|
Grex > Coop11 > #239: brainstorming solutions for the full disk problem |  |
|
| Author |
Message |
| 25 new of 203 responses total. |
valerie
|
|
response 123 of 203:
|
Apr 6 20:20 UTC 2001 |
This response has been erased.
|
pfv
|
|
response 124 of 203:
|
Apr 6 20:26 UTC 2001 |
I sympathize, Val.. I really do.. You'll not GET "a solution" and
the way things are arranged, no one that WOULD help you COULD help
you - even tentatively. Between calcification and perms, a potential
solution can't even be tested.
I'm sorry, I wish I could help.
|
i
|
|
response 125 of 203:
|
Apr 6 22:42 UTC 2001 |
Was there any plausable way to implement my very-limited-newbies/not-so-
limited-old-timers idea (back around #51)? (Did it have enought basis in
fact to be really usable anyway?)
If we could get a fair fraction of a cure by putting a few more of our
2GB drives on line, and the too-limited time of the few staffers who grok
the hardware well enough to do that is the problem, could we organize a
volunteer drive to mow the lawns, watch the kids, wash the cars, etc. of
those staffers while they get the extra drives on line?
If Technical Solution X would sufficiently cure the problem, but a lot of
folks are highly opposed to X, do we need to go to a segregated system
where users pick between partition /X_but_usable and /non-X_often_full
and live with their choice?
|
tenser
|
|
response 126 of 203:
|
Apr 7 20:24 UTC 2001 |
Regarding #120; Sorry I haven't had time to respond recently; it's that
great American passtime of chasing the all-mighty dollar. :-)
I don't understand your example using hard links.
In particular, it's easy to see how the *original* problem worked
(ie, I have two users, mary and joe; joe sees that Mary's maildrop in
/var/spool/mail doesn't exist and so does ( cd /var/spool/mail && ln joe
mary ), causing all sorts of merry problems [pun intended]).
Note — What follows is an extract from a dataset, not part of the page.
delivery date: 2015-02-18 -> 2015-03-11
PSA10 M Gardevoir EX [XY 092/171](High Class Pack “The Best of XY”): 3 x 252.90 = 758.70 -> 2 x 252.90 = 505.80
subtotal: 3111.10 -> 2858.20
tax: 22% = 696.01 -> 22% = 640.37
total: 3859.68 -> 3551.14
However,
when moving mail to the user's home directory, this attack no longer
works because joe *cannot* write to mary's directory to create a hard
link to his maildrop. Sure, he can hardlink *her* file to his own, if
her's already exists, but what does that get him? His mail goes to her?
I'm not sure that would even work....I don't know for sure, but I'm
willing to bet that even sendmail isn't stupid enough to deliver into
a file if it's neither owned by the intended user nor owned by root.
He certainly can't read it, since the permissions in the inode don't
give him that access (recall that two files that are ``hard linked'' to
each other are just two directory entries that point to the same inode,
and that permissions are stored in the inode).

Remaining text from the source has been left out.